Whereas Born This Way was meant to be the most bodacious album of the decade, Lady Gaga
music was overproduced and it ruined the obnoxiousness that her image had, and where there was too much production, other tracks were missing conviction. The branding lacked any form of acceptable follow-up from the hype and thus the album gave disappointing results. Rihanna takes her bad girl image (note the album/single covers and music video for “We Found Love”) and soaks one with enough dirt to want more, but not to the point where one finds it corny, or overly raunchy.
This is Rihanna's most musically cohesive album today. She harnessed her Carribean routes and worked with producers like Chase and Status and Bangladesh to make dubstep-influenced, or MIA-like Carribean ear candy that shows that she has found her niche. The album is balanced into two parts: self-indulgent dance tracks, and soaring love tracks. On the floating side we see fresh island tracks like “You Da One.” “We Found Love” is perfectly balanced with a floating melody combined with Calvin Harris
's signature production to create a number one smash hit, and the Bob Marley-esque song “We All Want Love” is light and airy.
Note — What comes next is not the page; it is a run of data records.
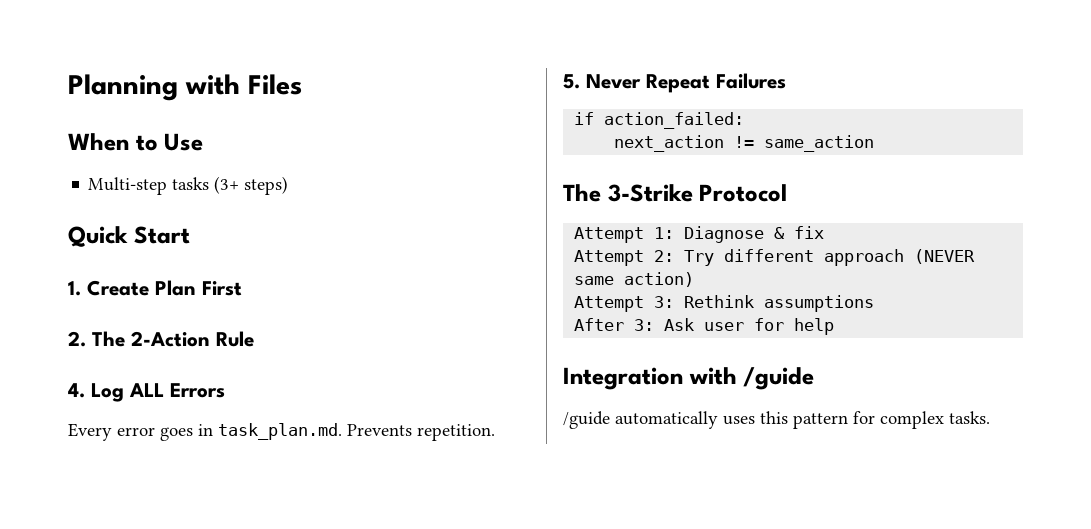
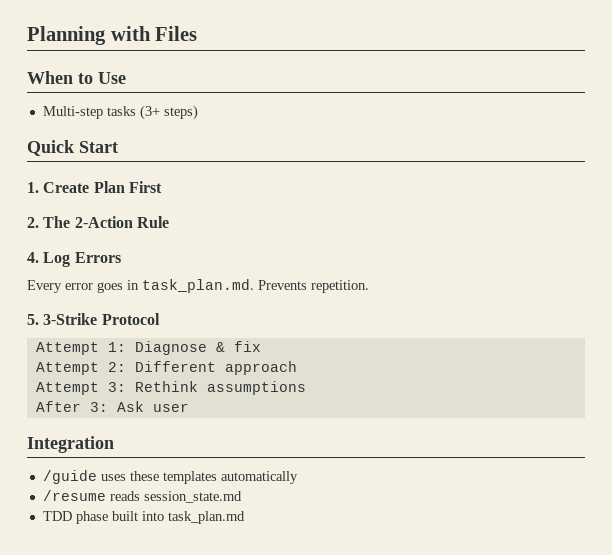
- 4. Log ALL Errors
+ 4. Log Errors
- 5. Never Repeat Failures
- if action_failed:
- next_action != same_action
- The 3-Strike Protocol
+ 5. 3-Strike Protocol
- Attempt 2: Try different approach (NEVER same action)
+ Attempt 2: Different approach
- After 3: Ask user for help
+ After 3: Ask user
- Integration with /guide
- /guide automatically uses this pattern for complex tasks.
+ Integration
+ /guide uses these templates automatically
+ /resume reads session_state.md
+ TDD phase built into task_plan.md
Although none of these songs had the lyrical edge or filth that she promised, they add to the conviction of the darker tracks on the album, and make the album still enjoyable and fun.
Perhaps the best tracks on this album are the ones in which Rihanna actually embraces the slinky persona that she has created through the use of innuendo. “Birthday Cake” is the most repetitive song on the album (With the word “cake” repeated a few dozen times in the span of just over a minute) but works because of the percussive production and short time. “Suck my cockiness, lick my persuasion,” says Rihanna in the chant-like song “Cockiness.” Katy Perry should take notes, this is how one should use the work “cock” in a song.
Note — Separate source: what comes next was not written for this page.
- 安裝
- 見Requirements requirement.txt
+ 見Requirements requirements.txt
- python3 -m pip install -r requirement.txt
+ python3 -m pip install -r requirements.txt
“Roc Me Out” combines the edge of “Black and Yellow” and “Rude Boy” to make another grimy track while brilliantly sampling The XX
's “Intro,” and “Drunk On Love” is reminiscent of Loud's best song, “What's My Name,” with Rihanna singing “I love it, I crave it” with serious conviction and confident, powerful vocals. “Where Have You Been” has aggressive, commanding lyricism and production that creates power, and the title track shows Rihanna's artistic growth since she last collaborated with Jay-Z on “Umbrella.” Whereas “S&M” felt insincere because of the electronic artificiality and corny one-liners, Rihanna has never sounded dirtier on Talk That Talk the stompy production makes Rihanna finally come into character.
The deluxe edition tracks, although better suited for Rated R, are notable too. "Red Lipstick" is produced my Chase and Status and samples Metallica's "Wherever I May Roam." The rock-dubstep mesh is intense and intriguing. "Fool In Love" takes time to build, but it is a compelling track about the hardships of being in love. "Do Ya Thang" allows for a glimpse of Rihanna returning to the roots of her debut, and shows us that although the good girl has gone bad, she can still be sugar sweet.
The hit and miss of the album “Farewell” finishes the album on an extremely confusing note, not gluing to either of the lyrical themes as another random ballad. We see Rihanna being irrelevantly vulnerable on an album that's meant to be that way, contradicting any themes on this album. Although it shows versatility, it is awkwardly placed at the end to finish this album on a disappointing close. Despite the misplacement of “Farewell,” the album is a great listen. At only 37 minutes, Rihanna's production line of hit singles and albums keeps on churning out music that blasts onto the iPods, the charts, and our minds.